TASK PROMPT —
Omitting any pictures, transcribe the entries below exactly.
··· INFORMATION SUPPLIED ···
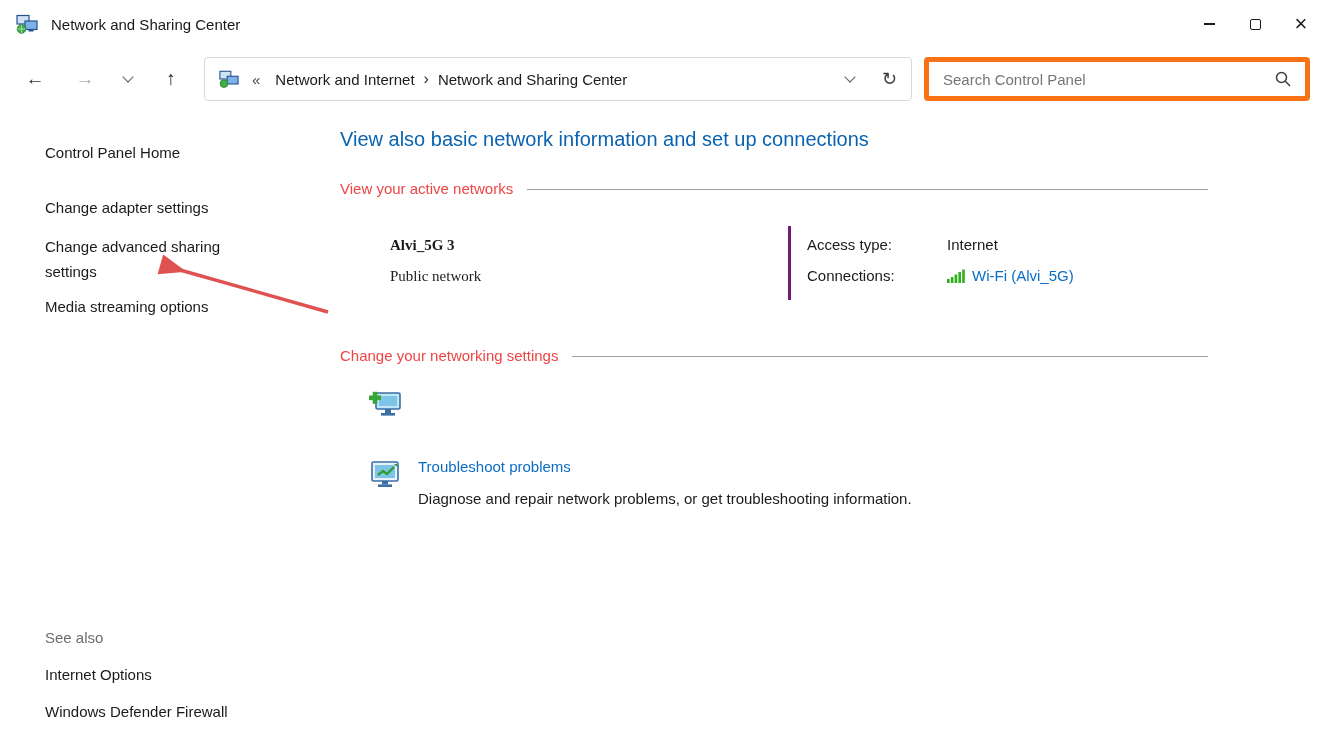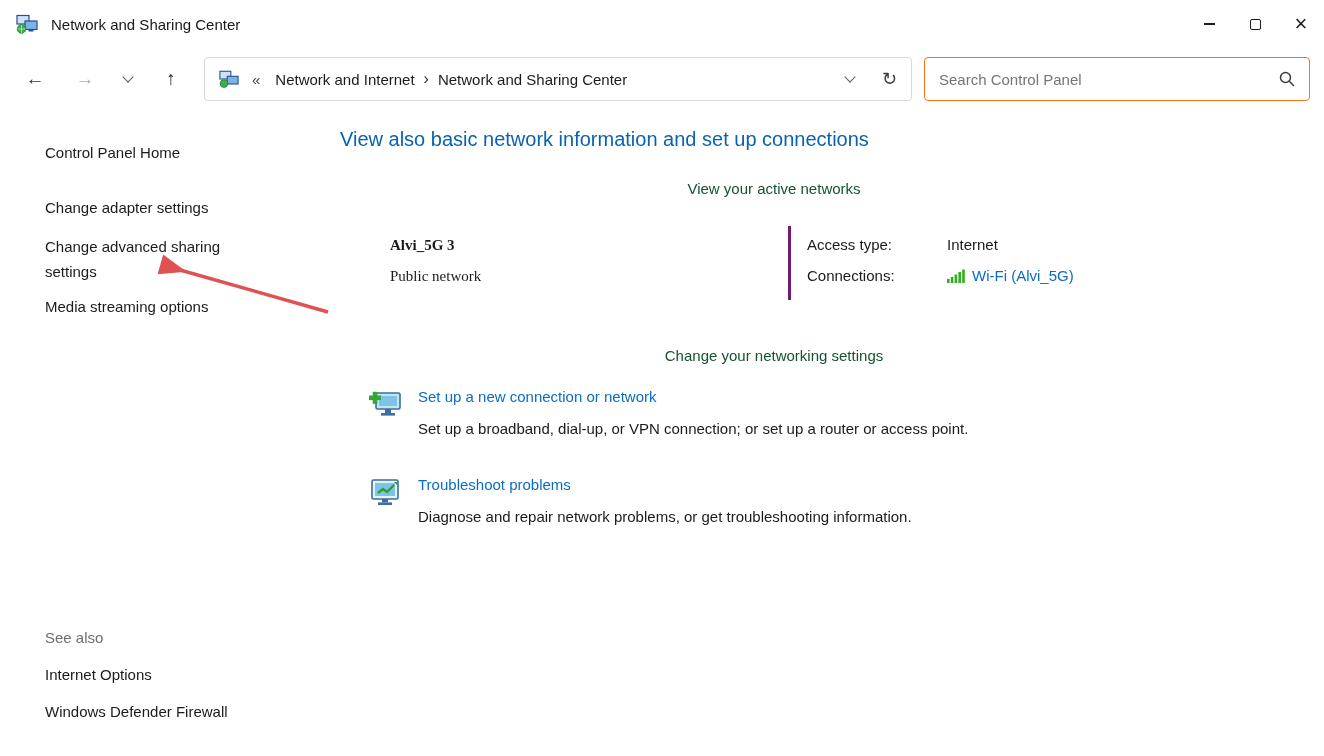--- a/index.html
+++ b/index.html
@@ -34,41 +34,41 @@
 
   .addressbar { width: 708px; height: 44px; border: 1px solid #d9d9d9; border-radius: 4px;
                 display: flex; align-items: center; padding: 0 14px; font-size: 15px; flex: none; }
   .addr-icon { width: 20px; height: 20px; flex: none; }
   .addr-collapsed { margin: 0 10px 0 13px; color: #444; cursor: pointer; }
   .crumb { padding: 0 5px; color: #1b1b1b; cursor: pointer; white-space: nowrap; }
   .crumb-sep { color: #333; margin: 0 4px; font-size: 16px; }
   .addr-spacer { flex: 1; }
   .refresh-glyph { font-size: 18px; color: #3d3d3d; margin-left: 28px; cursor: pointer; }
 
-  .searchbox { margin-left: 12px; flex: 1; height: 44px; border: 1px solid #f97316; border-radius: 4px;
+  .searchbox { margin-left: 12px; flex: 1; height: 44px; border: 5px solid #f97316; border-radius: 4px;
                display: flex; align-items: center; padding: 0 14px; }
   .searchbox input { flex: 1; border: none; outline: none; font-size: 15px;
                      font-family: "Liberation Sans", sans-serif; color: #1b1b1b; background: transparent; }
   .searchbox input::placeholder { color: #757575; }
   .search-icon { flex: none; margin-left: 8px; }
 
   
   .sidebar { position: absolute; left: 45px; top: 142px; width: 232px; font-size: 15px; }
   .side-item { line-height: 22px; cursor: pointer; color: #1b1b1b; }
   .side-item.wrap { width: 212px; line-height: 25px; }
   .mb33 { margin-bottom: 33px; }
   .mb15 { margin-bottom: 15px; }
   .mb12 { margin-bottom: 12px; }
   .see-also { position: absolute; left: 45px; top: 627px; font-size: 15px; }
   .see-also-header { color: #6e6e6e; line-height: 22px; margin-bottom: 15px; }
 
   
   .main { position: absolute; left: 340px; top: 110px; width: 868px; }
   .page-title { margin-top: 16px; font-size: 20px; font-weight: 400; color: #0a63b0; line-height: 27px; }
-  .section-header { display: flex; align-items: center; margin-top: 26px; font-size: 15px; line-height: 20px; color: #14532d; flex-direction: column; }
+  .section-header { display: flex; align-items: center; margin-top: 26px; font-size: 15px; line-height: 20px; color: #ef4444; }
   .section-header.second { margin-top: 46px; }
   .hline { flex: 1; height: 1px; background: #9f9f9f; margin-left: 14px; }
 
   .network-row { display: flex; margin-top: 27px; min-height: 74px; }
   .network-left { width: 448px; padding-left: 50px; font-family: Liberation Serif, serif; }
   .network-name { font-size: 15px; font-weight: 700; line-height: 22px; margin-top: 8px; }
   .network-type { font-size: 15px; line-height: 22px; margin-top: 9px; }
   .network-right { border-left: 3px solid #701a75; padding-left: 16px; flex: 1; padding-bottom: 4px; }
   .nr-row { display: flex; align-items: center; font-size: 15px; line-height: 22px; }
   .nr-row.first { margin-top: 8px; }
@@ -202,24 +202,20 @@
 
   <div class="task">
     <svg class="task-icon" viewBox="0 0 36 34">
       <rect x="8" y="5" width="24" height="16" rx="1.5" fill="#bfe6f5" stroke="#3a6ea5" stroke-width="1.6"></rect>
       <rect x="11" y="8" width="18" height="10" fill="#7ec3e8"></rect>
       <rect x="17" y="21" width="6" height="4" fill="#3a6ea5"></rect>
       <rect x="13" y="25" width="14" height="2.6" fill="#3a6ea5"></rect>
       <rect x="1" y="7.5" width="12" height="4.6" fill="#35a535"></rect>
       <rect x="4.7" y="3.8" width="4.6" height="12" fill="#35a535"></rect>
     </svg>
-    <div>
-      <a class="task-title">Set up a new connection or network</a>
-      <div class="task-desc">Set up a broadband, dial-up, or VPN connection; or set up a router or access point.</div>
-    </div>
   </div>
 
   <div class="task secondtask">
     <svg class="task-icon" viewBox="0 0 36 34">
       <rect x="4" y="4" width="26" height="19" rx="1.5" fill="#e8f2fb" stroke="#3a6ea5" stroke-width="1.6"></rect>
       <rect x="7" y="7" width="20" height="13" fill="#7ec3e8"></rect>
       <path d="M10 17 l5 -4 l4 3 l7 -7" fill="none" stroke="#2f9e2f" stroke-width="2.4"></path>
       <path d="M26 6 l3 0 l0 3 z" fill="#2f9e2f"></path>
       <rect x="14" y="23" width="6" height="3.4" fill="#3a6ea5"></rect>
       <rect x="10" y="26.4" width="14" height="2.6" fill="#3a6ea5"></rect>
···
SOLUTION FOR THIS EXERCISE —
--- a/index.html
+++ b/index.html
@@ -34,41 +34,41 @@
 
   .addressbar { width: 708px; height: 44px; border: 1px solid #d9d9d9; border-radius: 4px;
                 display: flex; align-items: center; padding: 0 14px; font-size: 15px; flex: none; }
   .addr-icon { width: 20px; height: 20px; flex: none; }
   .addr-collapsed { margin: 0 10px 0 13px; color: #444; cursor: pointer; }
   .crumb { padding: 0 5px; color: #1b1b1b; cursor: pointer; white-space: nowrap; }
   .crumb-sep { color: #333; margin: 0 4px; font-size: 16px; }
   .addr-spacer { flex: 1; }
   .refresh-glyph { font-size: 18px; color: #3d3d3d; margin-left: 28px; cursor: pointer; }
 
-  .searchbox { margin-left: 12px; flex: 1; height: 44px; border: 1px solid #f97316; border-radius: 4px;
+  .searchbox { margin-left: 12px; flex: 1; height: 44px; border: 5px solid #f97316; border-radius: 4px;
                display: flex; align-items: center; padding: 0 14px; }
   .searchbox input { flex: 1; border: none; outline: none; font-size: 15px;
                      font-family: "Liberation Sans", sans-serif; color: #1b1b1b; background: transparent; }
   .searchbox input::placeholder { color: #757575; }
   .search-icon { flex: none; margin-left: 8px; }
 
   
   .sidebar { position: absolute; left: 45px; top: 142px; width: 232px; font-size: 15px; }
   .side-item { line-height: 22px; cursor: pointer; color: #1b1b1b; }
   .side-item.wrap { width: 212px; line-height: 25px; }
   .mb33 { margin-bottom: 33px; }
   .mb15 { margin-bottom: 15px; }
   .mb12 { margin-bottom: 12px; }
   .see-also { position: absolute; left: 45px; top: 627px; font-size: 15px; }
   .see-also-header { color: #6e6e6e; line-height: 22px; margin-bottom: 15px; }
 
   
   .main { position: absolute; left: 340px; top: 110px; width: 868px; }
   .page-title { margin-top: 16px; font-size: 20px; font-weight: 400; color: #0a63b0; line-height: 27px; }
-  .section-header { display: flex; align-items: center; margin-top: 26px; font-size: 15px; line-height: 20px; color: #14532d; flex-direction: column; }
+  .section-header { display: flex; align-items: center; margin-top: 26px; font-size: 15px; line-height: 20px; color: #ef4444; }
   .section-header.second { margin-top: 46px; }
   .hline { flex: 1; height: 1px; background: #9f9f9f; margin-left: 14px; }
 
   .network-row { display: flex; margin-top: 27px; min-height: 74px; }
   .network-left { width: 448px; padding-left: 50px; font-family: Liberation Serif, serif; }
   .network-name { font-size: 15px; font-weight: 700; line-height: 22px; margin-top: 8px; }
   .network-type { font-size: 15px; line-height: 22px; margin-top: 9px; }
   .network-right { border-left: 3px solid #701a75; padding-left: 16px; flex: 1; padding-bottom: 4px; }
   .nr-row { display: flex; align-items: center; font-size: 15px; line-height: 22px; }
   .nr-row.first { margin-top: 8px; }
@@ -202,24 +202,20 @@
 
   <div class="task">
     <svg class="task-icon" viewBox="0 0 36 34">
       <rect x="8" y="5" width="24" height="16" rx="1.5" fill="#bfe6f5" stroke="#3a6ea5" stroke-width="1.6"></rect>
       <rect x="11" y="8" width="18" height="10" fill="#7ec3e8"></rect>
       <rect x="17" y="21" width="6" height="4" fill="#3a6ea5"></rect>
       <rect x="13" y="25" width="14" height="2.6" fill="#3a6ea5"></rect>
       <rect x="1" y="7.5" width="12" height="4.6" fill="#35a535"></rect>
       <rect x="4.7" y="3.8" width="4.6" height="12" fill="#35a535"></rect>
     </svg>
-    <div>
-      <a class="task-title">Set up a new connection or network</a>
-      <div class="task-desc">Set up a broadband, dial-up, or VPN connection; or set up a router or access point.</div>
-    </div>
   </div>
 
   <div class="task secondtask">
     <svg class="task-icon" viewBox="0 0 36 34">
       <rect x="4" y="4" width="26" height="19" rx="1.5" fill="#e8f2fb" stroke="#3a6ea5" stroke-width="1.6"></rect>
       <rect x="7" y="7" width="20" height="13" fill="#7ec3e8"></rect>
       <path d="M10 17 l5 -4 l4 3 l7 -7" fill="none" stroke="#2f9e2f" stroke-width="2.4"></path>
       <path d="M26 6 l3 0 l0 3 z" fill="#2f9e2f"></path>
       <rect x="14" y="23" width="6" height="3.4" fill="#3a6ea5"></rect>
       <rect x="10" y="26.4" width="14" height="2.6" fill="#3a6ea5"></rect>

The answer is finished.